Der Angreifer hatte, wie alle seine Mannschaftskollegen, erst allzu spät von Tasmanias und seinem Aufstieg erfahren: Am 31. Juli 1965 beförderte der DFB-Verbandstag Berlins vierte Kraft zur ersten, am 14. August kam der KSC. Über Radio und ADAC-Reiseruf waren die Spieler aus dem Urlaub zurückbeordert worden. Statt Ost- und Gardasee Training, statt treffsicherer Verstärkungen der Abgang von Torjäger Heinz Fischer zu Eintracht Gelsenkirchen. Nationalspieler Horst Szymaniak blieb der einzig namhafte Neue, der aber war Mittelfeldmann – überdies auch schon 31, was den Altersschnitt der Tasmania nicht eben senkte. Und aus zuvor ausnahmslos nebenher Berufstätigen nicht plötzlich Zauberzehen machte. Spielführer Becker (fortan nur noch halbtags Verwaltungsangestellter im Landesamt für Mess- und Eichwesen) schwante früh nichts Gutes: „Unser
Zenit war eigentlich schon überschritten.“
Das schlug sich rasch in Resultaten nieder. 16 Niederlagen und ein Unentschieden hatte es nach dem KSCCoup gegeben, mit 3:33 Punkten und 8:61 Toren ging Tasmania in das Duell mit Mitaufsteiger Mönchengladbach. Der Trainerwechsel, bereits in den Sechzigern Allheilmittel, war längst vollzogen, Franz Linken seit Mitte November abgelöst. Der „Spiegel“schrieb: „Der Verein zahlte ihm eine Entschädigung von 28 000 Mark und engagierte den Diplom-Sportlehrer Heinz-Ludwig Schmidt (Gehalt: 4000 Mark) für das Nachmittagstraining.
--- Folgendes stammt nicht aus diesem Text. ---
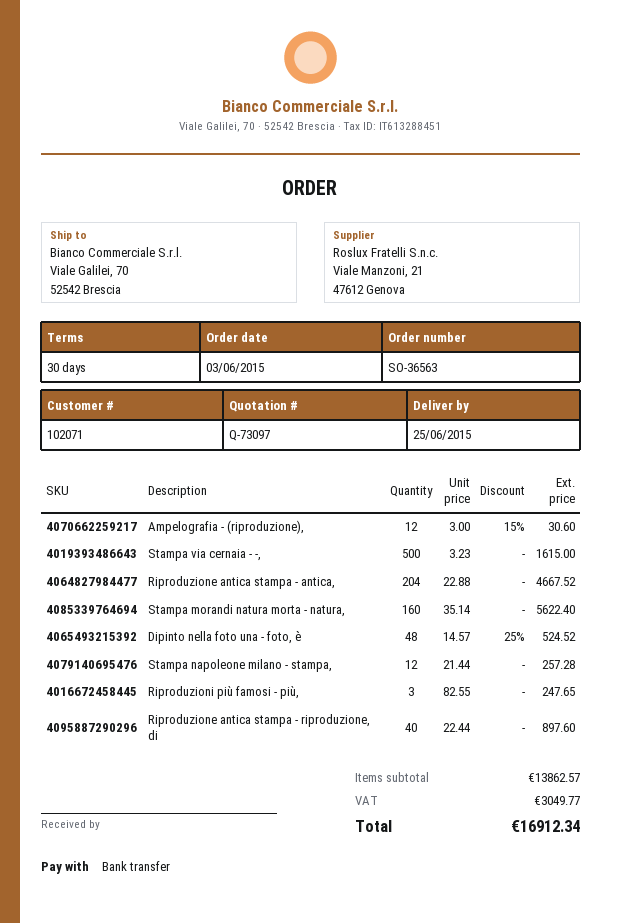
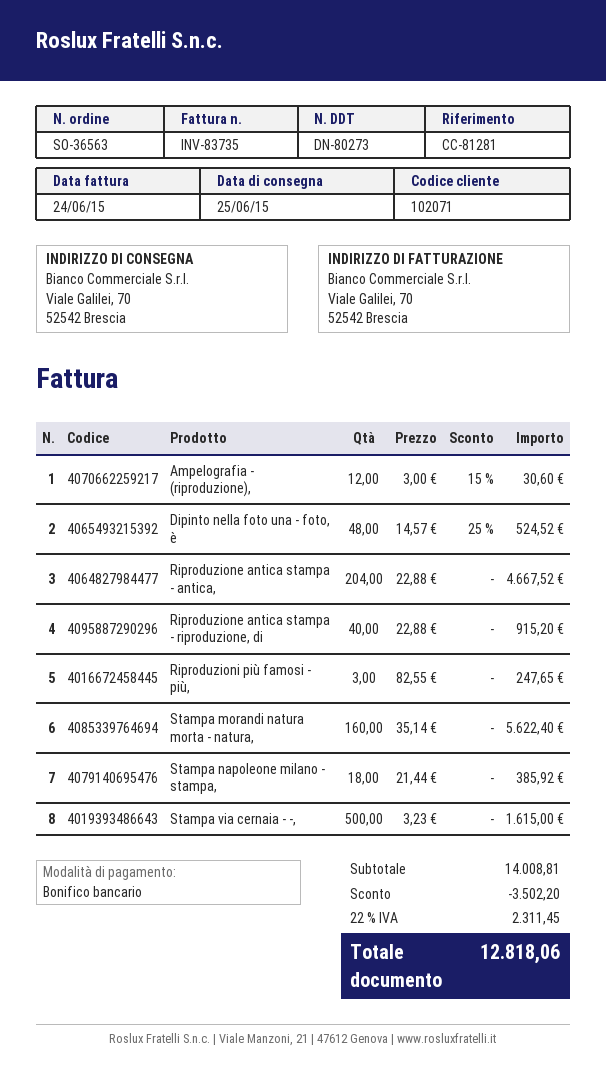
Stampa napoleone milano - stampa,: 12 x 21.44 = 257.28 -> 18 x 21.44 = 385.92
Riproduzione antica stampa - riproduzione, di: 40 x 22.44 = 897.60 -> 40 x 22.88 = 915.20
subtotal: 13862.57 -> 14008.81
discount: none -> 3502.20
tax: 3049.77 -> 2311.45
total: 16912.34 -> 12818.06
Morgens unterrichtet Schmidt schwer erziehbare Kinder.“
Jetzt stand er an der Seitenlinie, ein unwirtlicher Wintersamstag war dieser 15. Januar, doch der Winter war der zwölfte Mann der Tasmania. Die Fans konnten es nicht sein – mangels Masse. 827 verloren sich im kalten Rund, sie froren zu zähen 90 Minuten, die Hennes Weisweiler hernach mit einem „So schlecht habe ich meine Mannschaft noch nie gesehen“bedachte. Auch die Holztreffer durch Bernd Rupp und Günter Netzer stimmten den Gäste-Übungsleiter nicht milder, Tasmanias Torhüter Heinz „Jumbo“Rohloff indes ermöglichten sie den Karrierehöhepunkt: „Es war das einzige Mal, dass ich zu null gespielt habe (gegen Karlsruhe stand Klaus Basikow zwischen den Pfosten, beim 0:0 in Kaiserslautern Hans-Joachim Posinski; d. Red).“Geständnis im gleichen Atemzug: „Kein Wunder, denn bei der zehn Zentimeter hohen Schneedecke blieb der Ball meistens liegen.“
Weil der Schnee alsbald schmolz, stieg Tasmania ab. Mit 8:60 Punkten und 15:108 Toren letztlich. Und der Sympathie von – ganz sicher – weit mehr als gruslig wenigen 827.